Return the entries below word for word. No picture belongs in the copy.

Stored data entries

────────────────

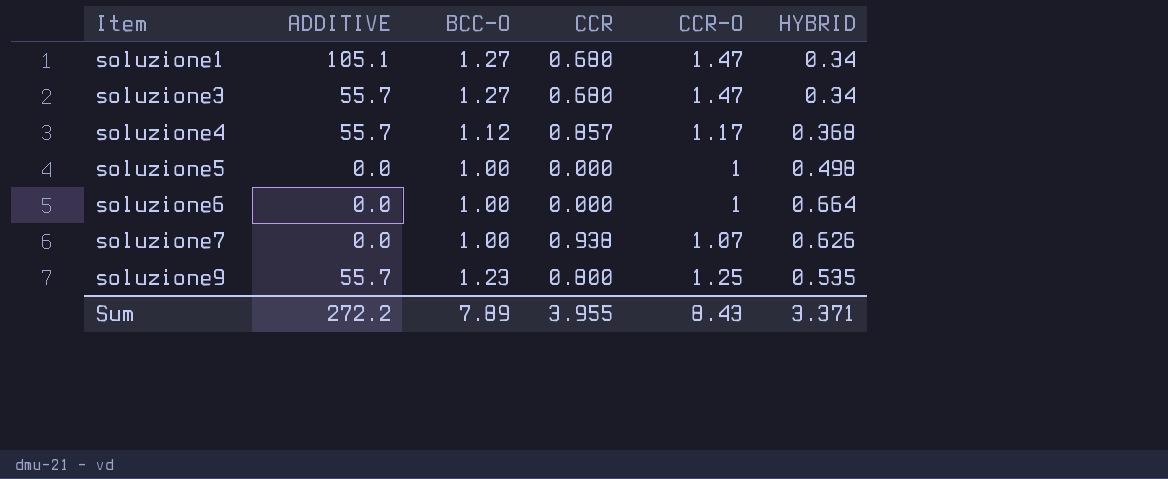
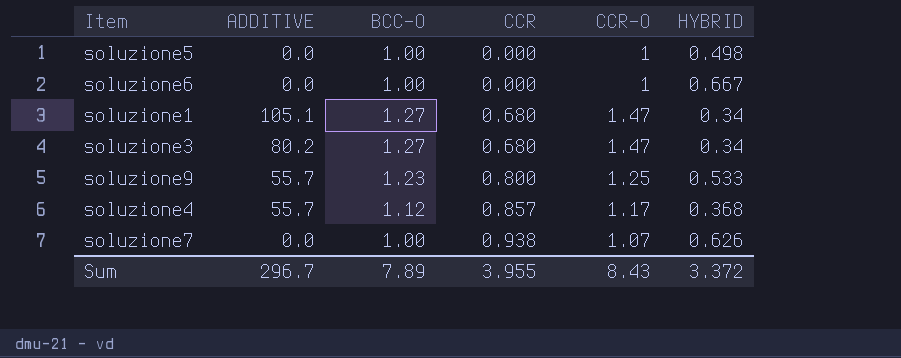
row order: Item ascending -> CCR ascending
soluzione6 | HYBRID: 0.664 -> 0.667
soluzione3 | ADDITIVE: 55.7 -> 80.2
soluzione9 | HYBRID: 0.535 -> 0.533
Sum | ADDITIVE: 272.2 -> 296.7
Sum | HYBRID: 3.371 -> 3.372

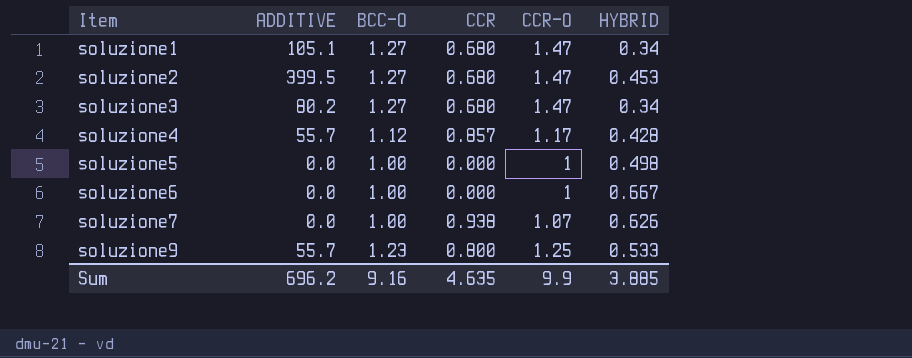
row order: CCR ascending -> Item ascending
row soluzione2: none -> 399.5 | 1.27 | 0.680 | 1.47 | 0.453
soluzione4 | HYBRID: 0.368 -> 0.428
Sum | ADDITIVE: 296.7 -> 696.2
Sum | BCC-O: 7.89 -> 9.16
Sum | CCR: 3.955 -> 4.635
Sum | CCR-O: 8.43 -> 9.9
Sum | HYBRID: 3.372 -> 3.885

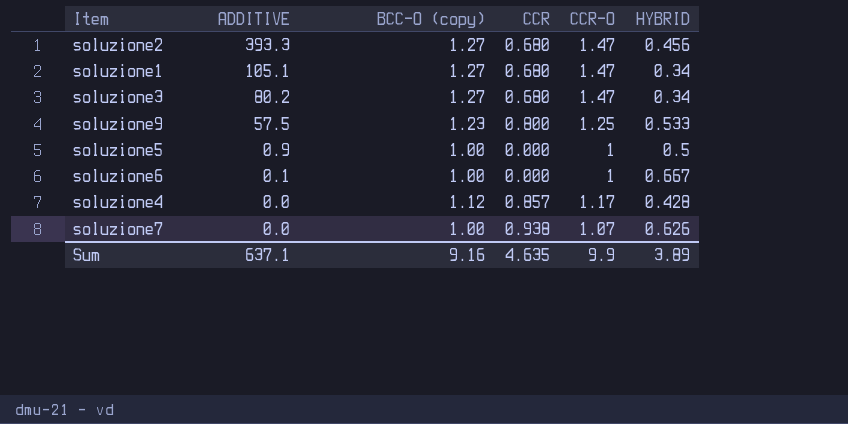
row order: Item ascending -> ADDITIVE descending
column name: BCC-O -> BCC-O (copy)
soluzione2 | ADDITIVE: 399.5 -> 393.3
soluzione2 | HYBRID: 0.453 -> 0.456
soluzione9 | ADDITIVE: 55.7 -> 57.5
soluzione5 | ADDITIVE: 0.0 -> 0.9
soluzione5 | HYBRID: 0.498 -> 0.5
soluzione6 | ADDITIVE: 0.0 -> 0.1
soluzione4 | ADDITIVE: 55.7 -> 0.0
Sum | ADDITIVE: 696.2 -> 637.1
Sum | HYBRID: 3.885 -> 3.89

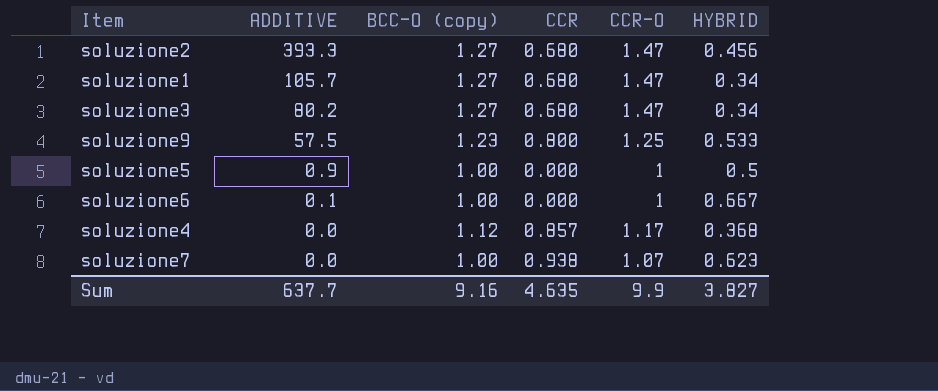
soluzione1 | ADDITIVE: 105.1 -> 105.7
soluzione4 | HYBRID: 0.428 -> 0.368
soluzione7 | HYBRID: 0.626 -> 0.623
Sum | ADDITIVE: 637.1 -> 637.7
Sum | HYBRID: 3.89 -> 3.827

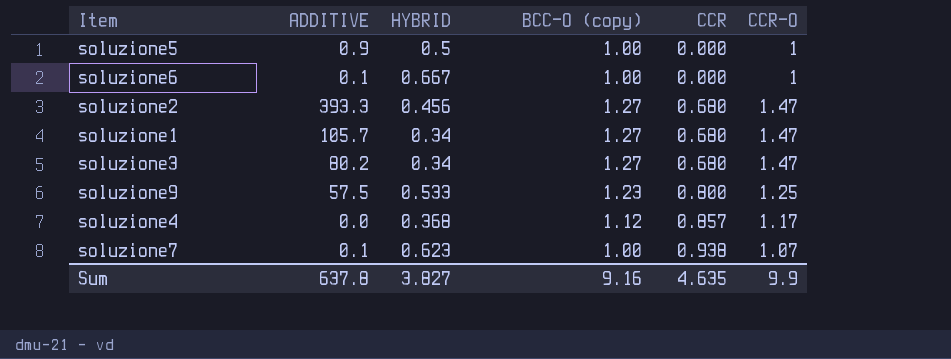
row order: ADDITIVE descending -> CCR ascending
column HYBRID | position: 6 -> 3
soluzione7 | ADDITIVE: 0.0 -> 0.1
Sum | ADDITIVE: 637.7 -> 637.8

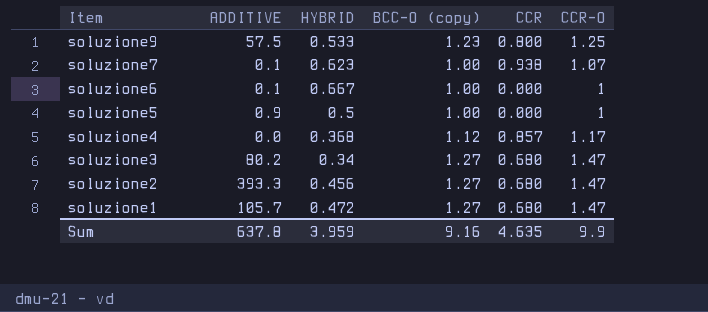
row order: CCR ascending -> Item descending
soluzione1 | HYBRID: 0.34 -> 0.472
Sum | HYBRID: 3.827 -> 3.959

────────────────

Result
row order: Item ascending -> CCR ascending
soluzione6 | HYBRID: 0.664 -> 0.667
soluzione3 | ADDITIVE: 55.7 -> 80.2
soluzione9 | HYBRID: 0.535 -> 0.533
Sum | ADDITIVE: 272.2 -> 296.7
Sum | HYBRID: 3.371 -> 3.372

row order: CCR ascending -> Item ascending
row soluzione2: none -> 399.5 | 1.27 | 0.680 | 1.47 | 0.453
soluzione4 | HYBRID: 0.368 -> 0.428
Sum | ADDITIVE: 296.7 -> 696.2
Sum | BCC-O: 7.89 -> 9.16
Sum | CCR: 3.955 -> 4.635
Sum | CCR-O: 8.43 -> 9.9
Sum | HYBRID: 3.372 -> 3.885

row order: Item ascending -> ADDITIVE descending
column name: BCC-O -> BCC-O (copy)
soluzione2 | ADDITIVE: 399.5 -> 393.3
soluzione2 | HYBRID: 0.453 -> 0.456
soluzione9 | ADDITIVE: 55.7 -> 57.5
soluzione5 | ADDITIVE: 0.0 -> 0.9
soluzione5 | HYBRID: 0.498 -> 0.5
soluzione6 | ADDITIVE: 0.0 -> 0.1
soluzione4 | ADDITIVE: 55.7 -> 0.0
Sum | ADDITIVE: 696.2 -> 637.1
Sum | HYBRID: 3.885 -> 3.89

soluzione1 | ADDITIVE: 105.1 -> 105.7
soluzione4 | HYBRID: 0.428 -> 0.368
soluzione7 | HYBRID: 0.626 -> 0.623
Sum | ADDITIVE: 637.1 -> 637.7
Sum | HYBRID: 3.89 -> 3.827

row order: ADDITIVE descending -> CCR ascending
column HYBRID | position: 6 -> 3
soluzione7 | ADDITIVE: 0.0 -> 0.1
Sum | ADDITIVE: 637.7 -> 637.8

row order: CCR ascending -> Item descending
soluzione1 | HYBRID: 0.34 -> 0.472
Sum | HYBRID: 3.827 -> 3.959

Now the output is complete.